Q: What exception would have allowed this conduct?

A: Per the opinion, association with an Illinois lawyer who actively participates (Rule 5.5(c)(1)); a pending or potential Illinois proceeding (Rule 5.5(c)(2)); a connected ADR proceeding (Rule 5.5(c)(3)); or a matter reasonably related to the lawyer's home-jurisdiction practice (Rule 5.5(c)(4)). The committee cites Antonacci v. Seyfarth Shaw on active participation and Clark v. Gannett Co. on the limits of "mere conduit" arrangements.
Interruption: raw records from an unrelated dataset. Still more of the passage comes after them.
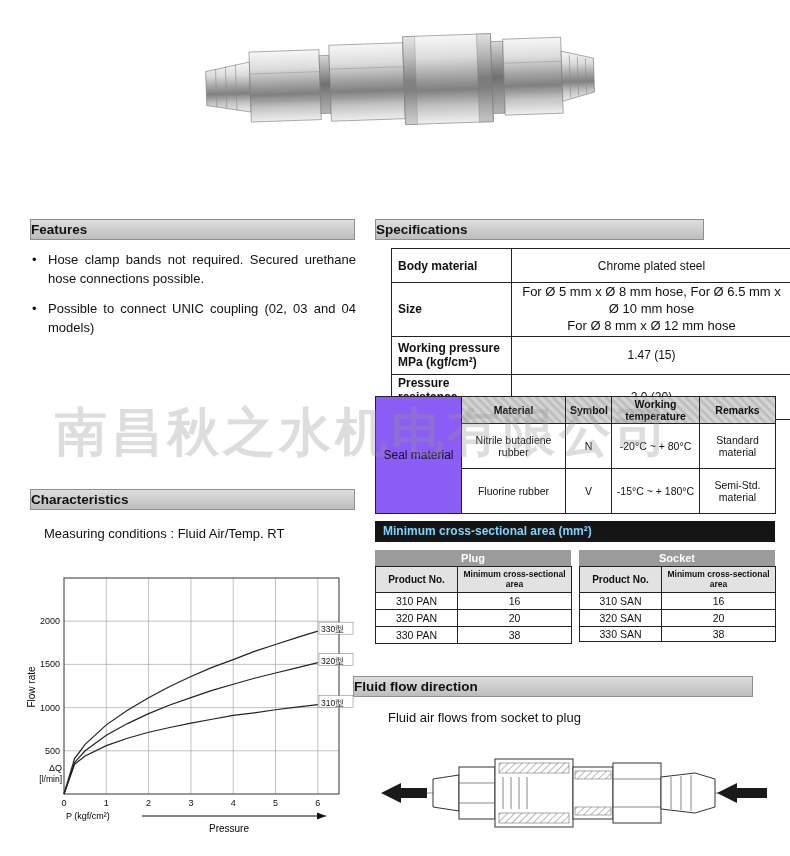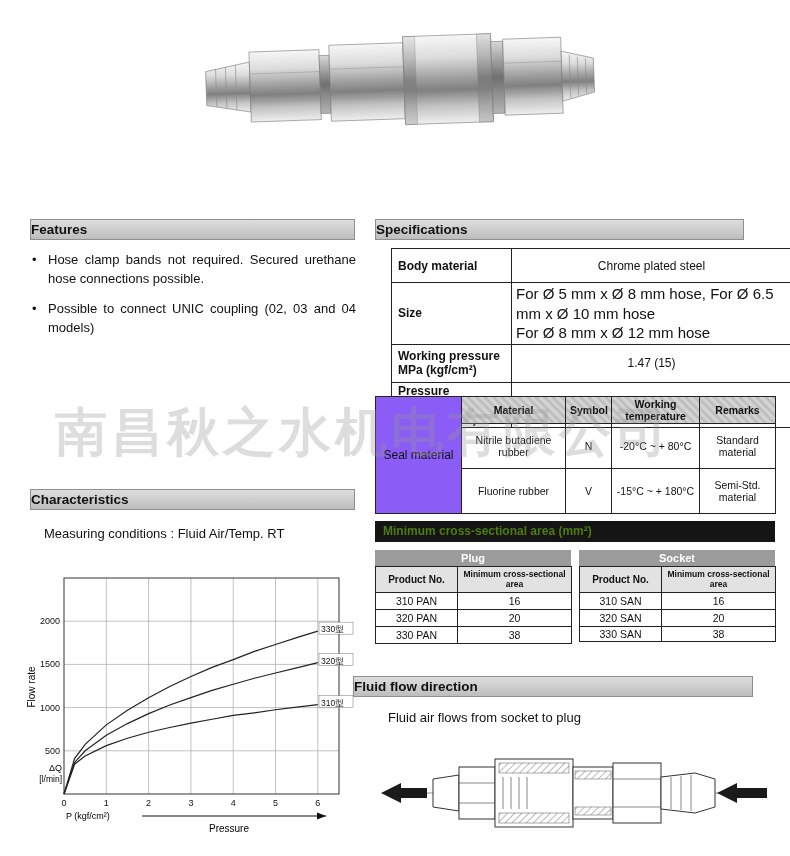"Specifications" div.abs { width: 369px -> 329px }
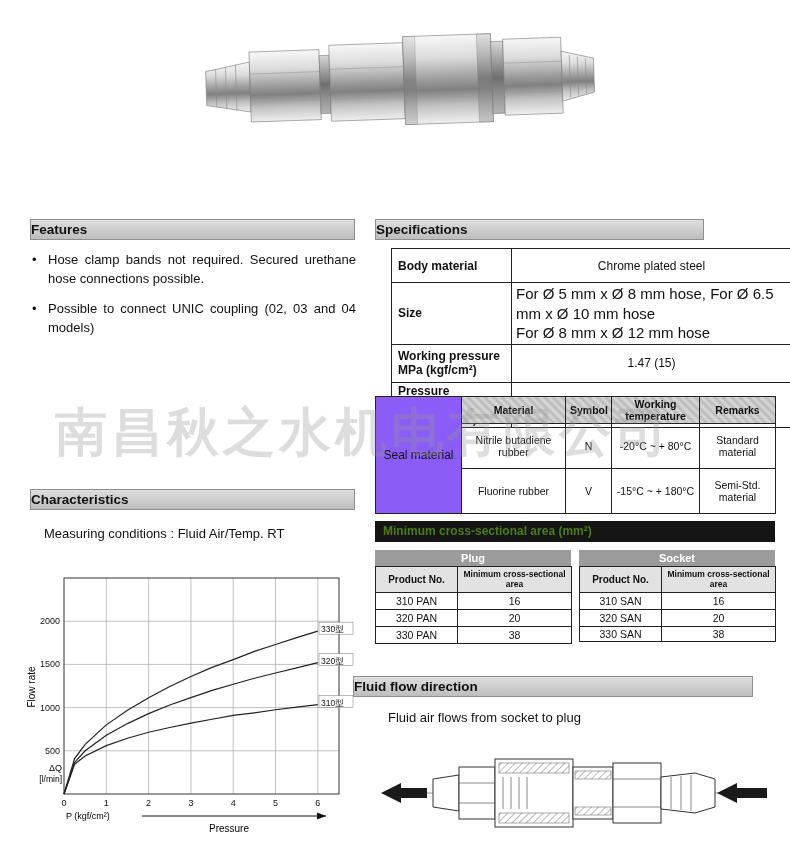"For Ø 5 mm x" .small-lines { font-size: 15px -> 13px; text-align: left -> center }
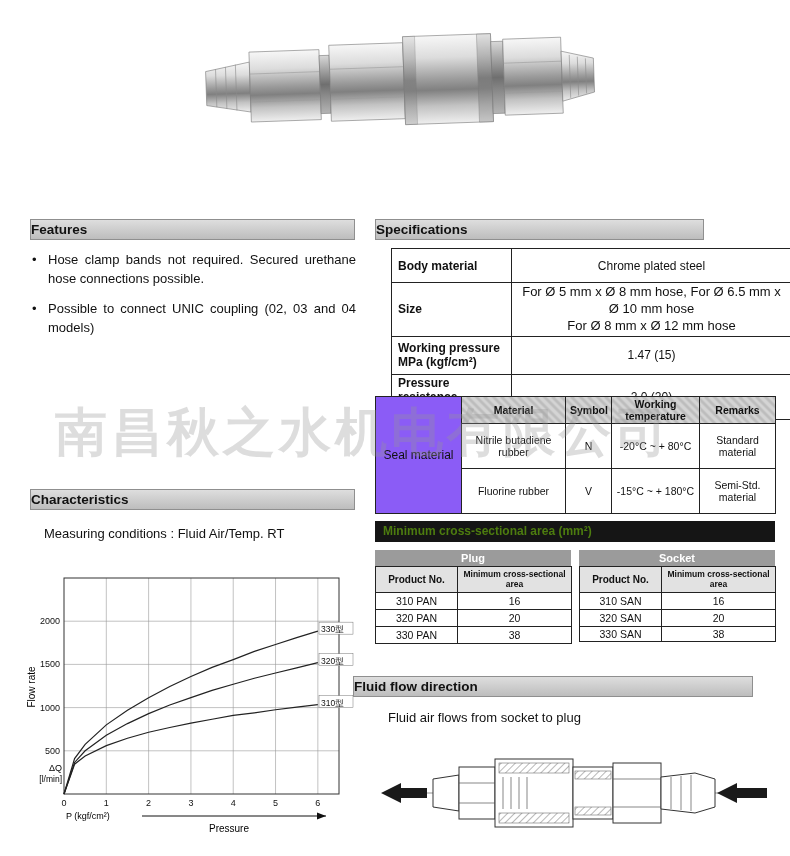"Minimum cross-sectional area (mm²)" .black-bar { color: #4d7c0f -> #7dd3fc }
Background and rules framework

The opinion interprets Illinois Rule 5.5 (Unauthorized Practice of Law; Multijurisdictional Practice of Law). Rule 5.5(a) prohibits practicing law in a jurisdiction in violation of that jurisdiction's regulation of the profession. Rule 5.5(c) sets out four exceptions allowing a lawyer admitted in another U.S. jurisdiction to provide services in Illinois on a temporary basis: (c)(1) association with an Illinois-admitted lawyer; (c)(2) services in or reasonably related to a pending or potential tribunal proceeding in which the lawyer reasonably expects to be authorized; (c)(3) services in or reasonably related to a pending or potential ADR proceeding; and (c)(4) other services arising out of or reasonably related to the lawyer's home-jurisdiction practice. The Committee draws on Comments 8, 9, 10, and 14 in applying each exception.

Citations and references

Rules of Professional Conduct:

  • Ill. Sup. Ct. R. Prof'l Conduct, R. 5.5 and Comments 8, 9, 10, 14
  • Ill. Sup. Ct. R. 707 (limited admission)
  • Minn. R. Prof'l Conduct 5.5(c)(4) (referenced for contrast on family-member exception)

Cases:

  • In re Maurice James Salem, 2016PR00043; M.R.029649, suspension of non-Illinois lawyer who held out as Illinois lawyer.
  • In re Charges of Unprofessional Conduct in Panel File No. 39302, 884 N.W.2d 661 (Minn. 2016), out-of-state debt-settlement negotiations as unauthorized practice.
  • Antonacci v. Seyfarth Shaw, LLP, 2015 IL App (1st) 142372, active participation by Illinois supervising attorney satisfied Rule 5.5(c)(1).
  • Clark v. Gannett Co., 2018 IL App (1st) 172041, "mere conduit" arrangement insufficient; referred to ARDC.
  • Morrison v. West, 30 So. 3d 561 (Fla. 4th DCA 2010), non-Florida lawyer denied a fee for unauthorized practice where he anticipated but did not secure local counsel.
  • Attorney Grievance Commission of Maryland v. Jude Ambe, Misc. Docket AG No. 6, Sept. Term 2011, demand letters in unauthorized state-law practice.
  • State ex rel. Indiana Supreme Court Disciplinary Comm'n v. Farmer, 978 N.E.2d 409 (Ind. 2012), reasonable belief in pro hac admission discussion.

Other opinions cited:

  • ISBA Opinion 02-04: Illinois lawyer's out-of-state negotiation of Illinois medical claims.
  • ISBA Opinion 14-04: non-Illinois lawyer advertising into Illinois; required local counsel.
  • Florida Bar Advisory Opinion No. SC20-1220 (May 20, 2021): non-Florida lawyer working remotely from Florida on non-Florida matters.